Zrezygnowana usiadłam do laptopa i kupiłam pierwsze lepsze bilety lotnicze. Czułam nieprzyjemne ukłucie w sercu. Miałam zostać tu całe dwa tygodnie, a byłam ledwie 5 dni. Spakowałam wszystkie potrzebne rzeczy i zeszłam na dół. Oparłam się rękoma o krzesło na którym siedziała mama i posłałam rodzince blady uśmiech.

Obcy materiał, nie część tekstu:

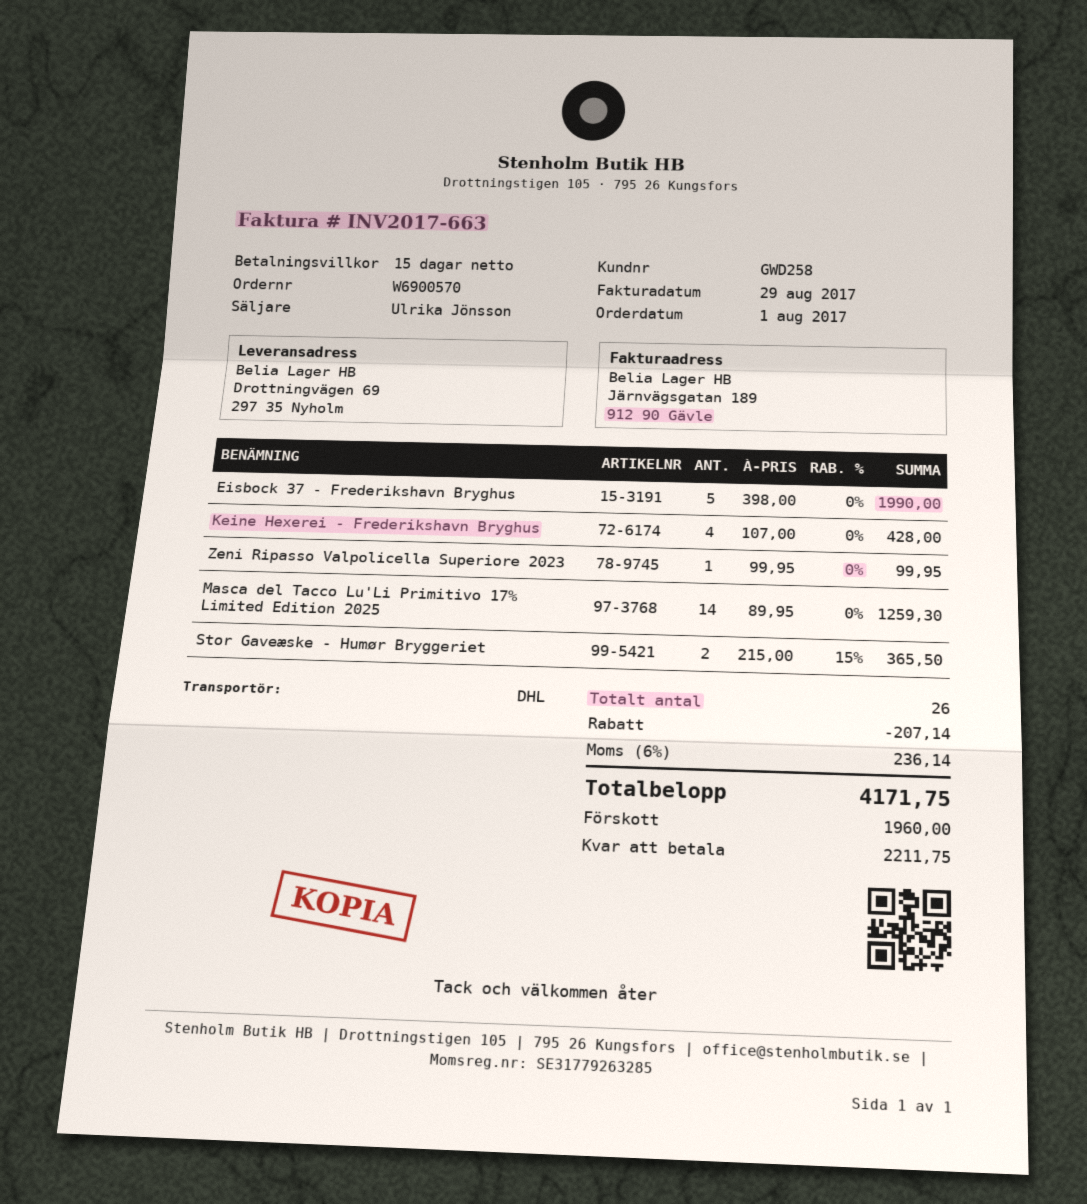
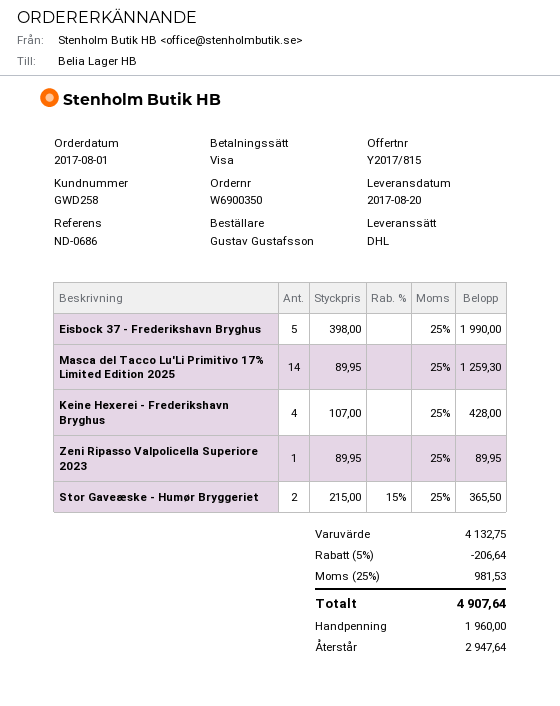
order number: W6900570 -> W6900350
Zeni Ripasso Valpolicella Superiore 2023: 1 x 99.95 = 99.95 -> 1 x 89.95 = 89.95
discount: 207.14 -> 206.64
tax: 6% = 236.14 -> 25% = 981.53
total: 4171.75 -> 4907.64
balance: 2211.75 -> 2947.64

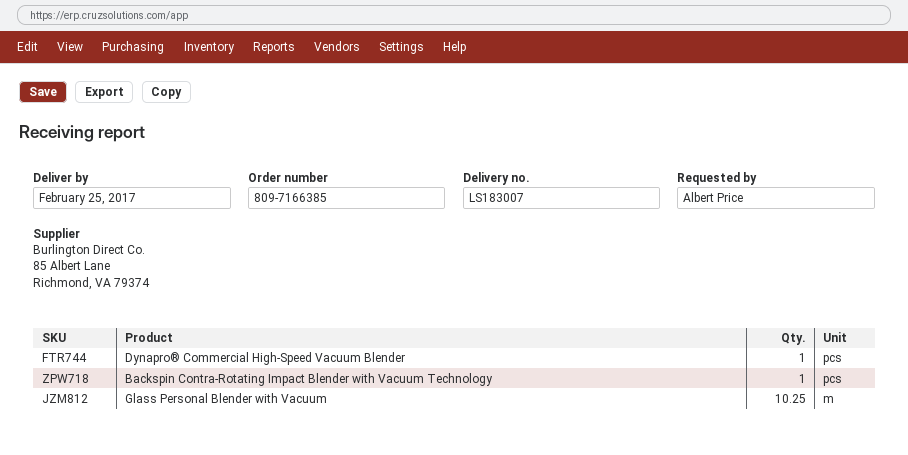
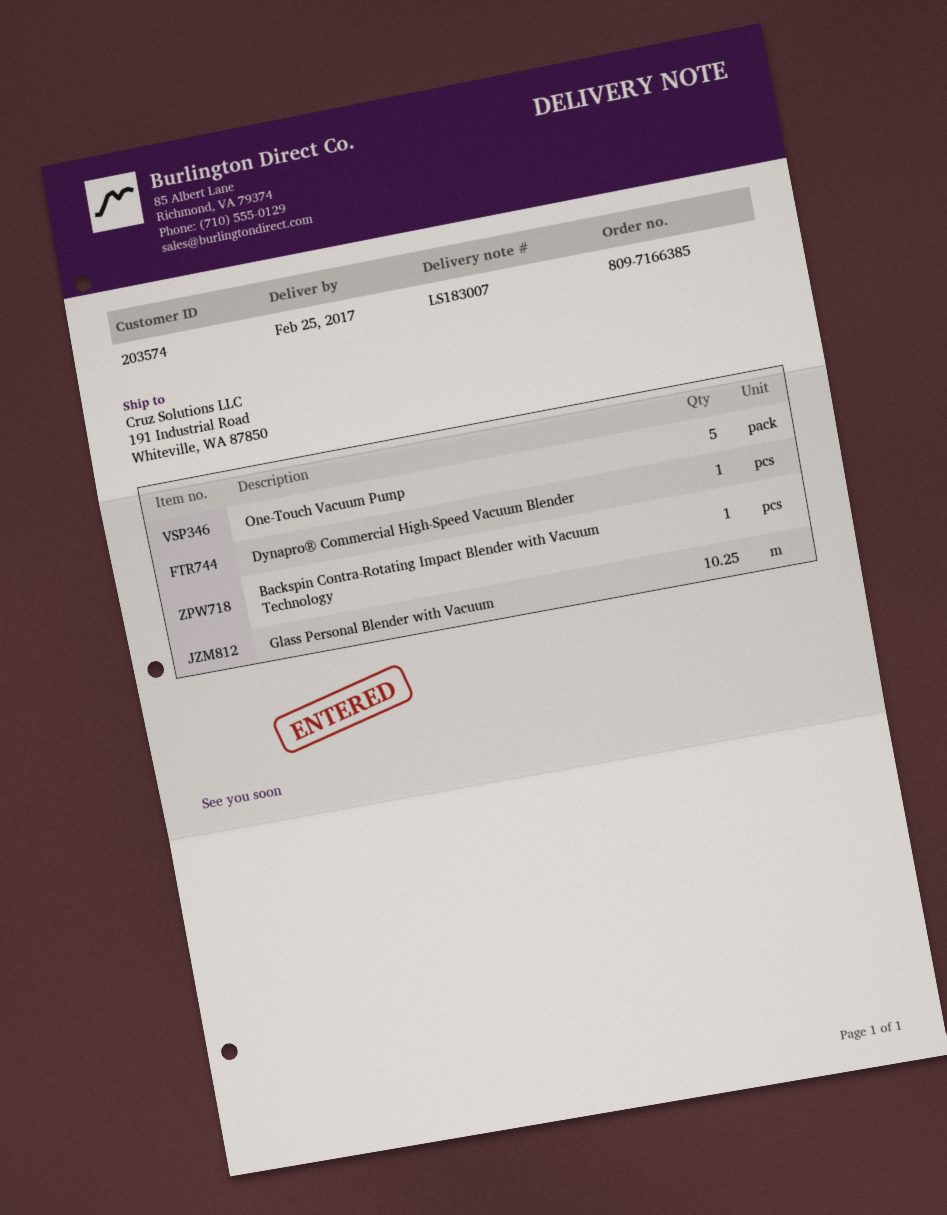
One-Touch Vacuum Pump: none -> 5

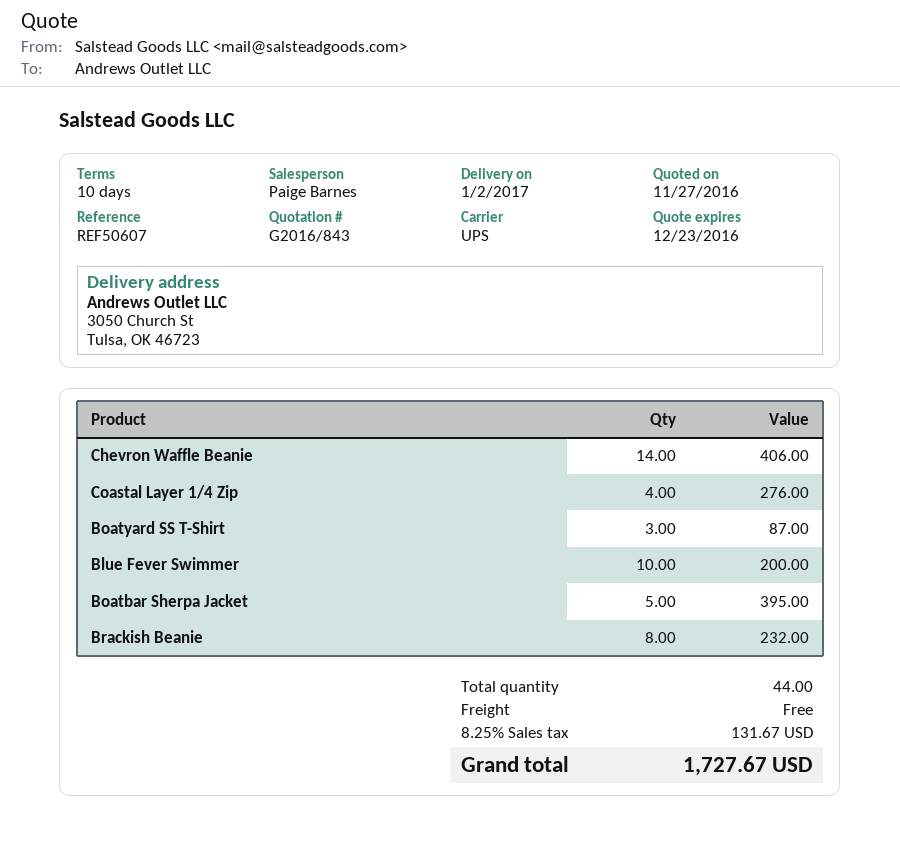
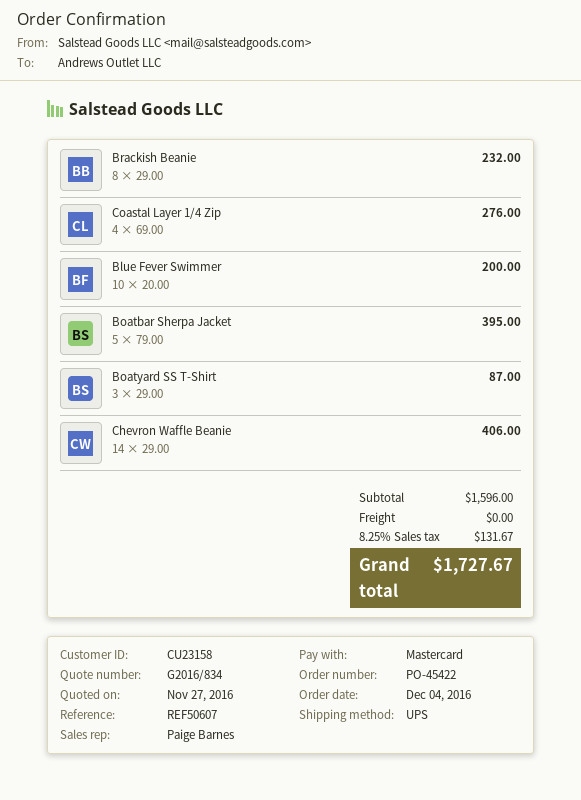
quote number: G2016/843 -> G2016/834

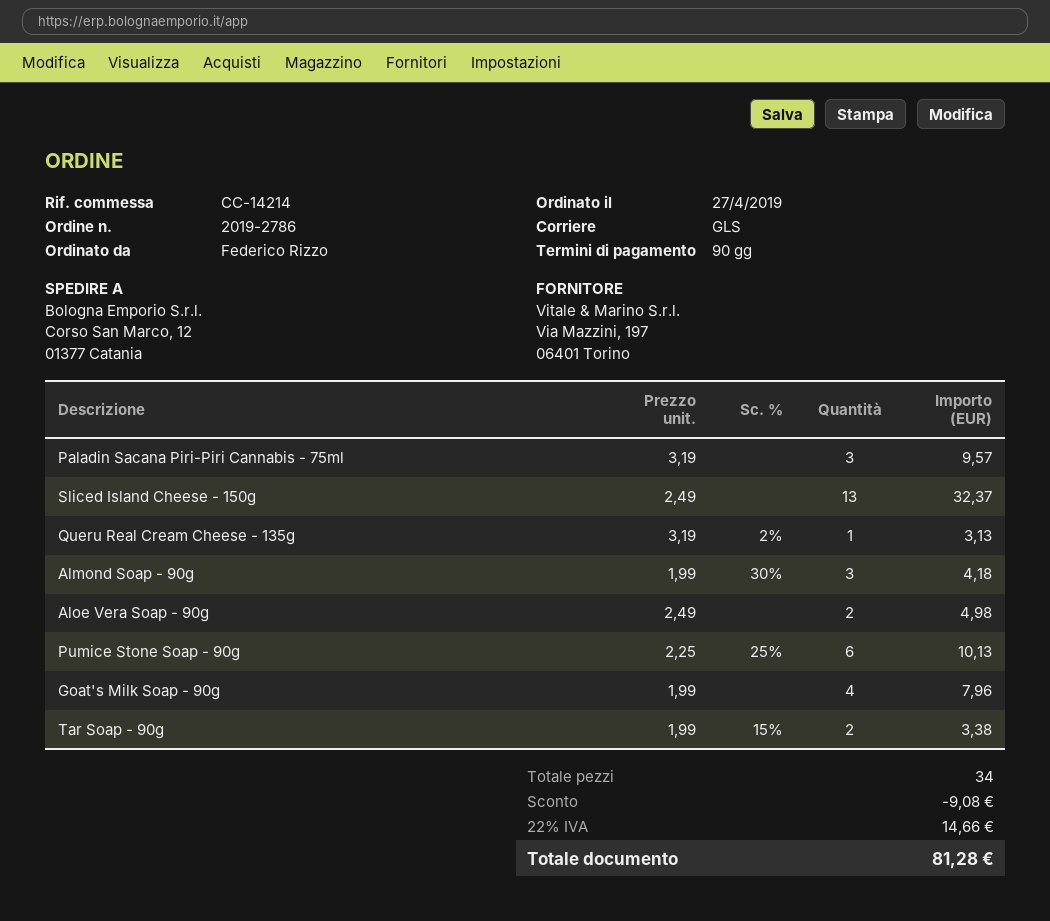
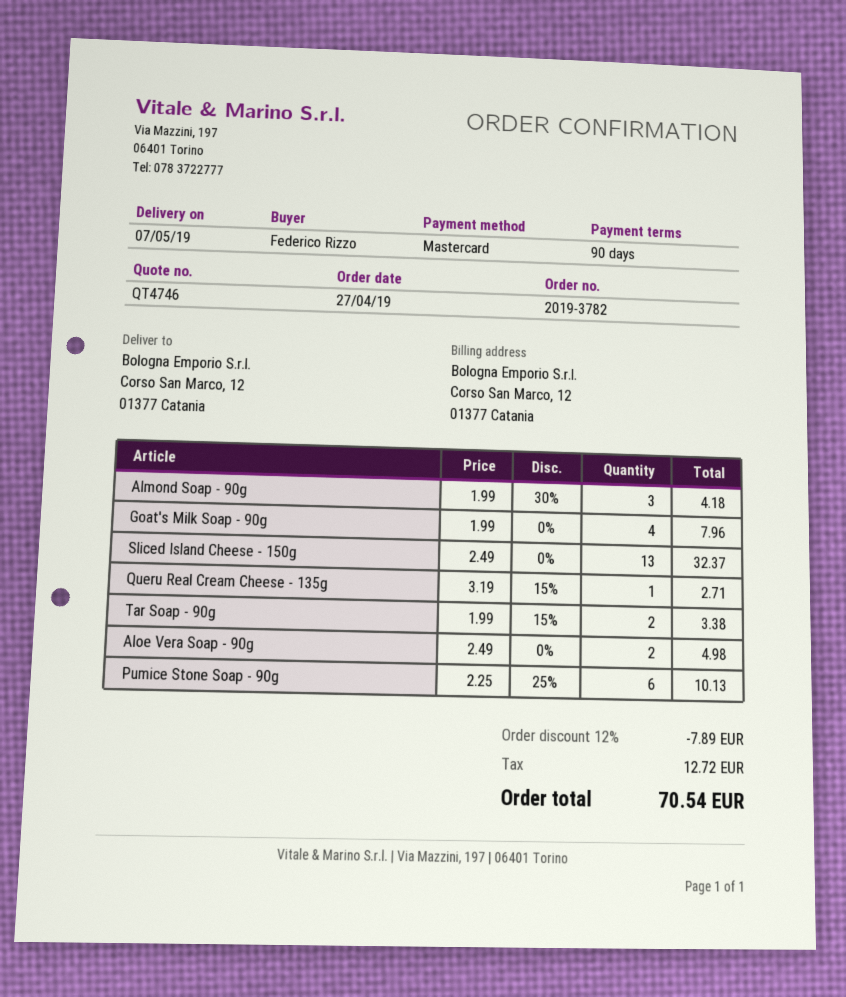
order number: 2019-2786 -> 2019-3782
Paladin Sacana Piri-Piri Cannabis - 75ml: 3 x 3.19 = 9.57 -> none
Queru Real Cream Cheese - 135g: 1 x 3.19 - 2% = 3.13 -> 1 x 3.19 - 15% = 2.71
discount: 9.08 -> 7.89
tax: 14.66 -> 12.72
total: 81.28 -> 70.54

Nie zdążyłam się nimi nacieszyć.

- Stało się coś kochanie? - Głos ojca przerwał moje myślenie

- Przepraszam was..- Zaczęłam smutnym głosem - Ale dzwonił mój szef. Mają taki tłok w pracy, a moja koleżanka złamała nogę.. - Skłamałam - Muszę w poniedziałek wrócić do pracy

Rodzice i brat byli zawiedzeni, równie jak ja. Ale rozumieli, że praca jest ważna i nie mogę pozwolić sobie na stracenie jej. Nawet jeżeli według nich to praca jako kelnerka. Nie chciałam marnować ostatnich godzin więc usiadłam z nimi do stołu i dołączyłam się do rodzinnej gry. Wiedziałam, że za szybko ich nie zobaczę.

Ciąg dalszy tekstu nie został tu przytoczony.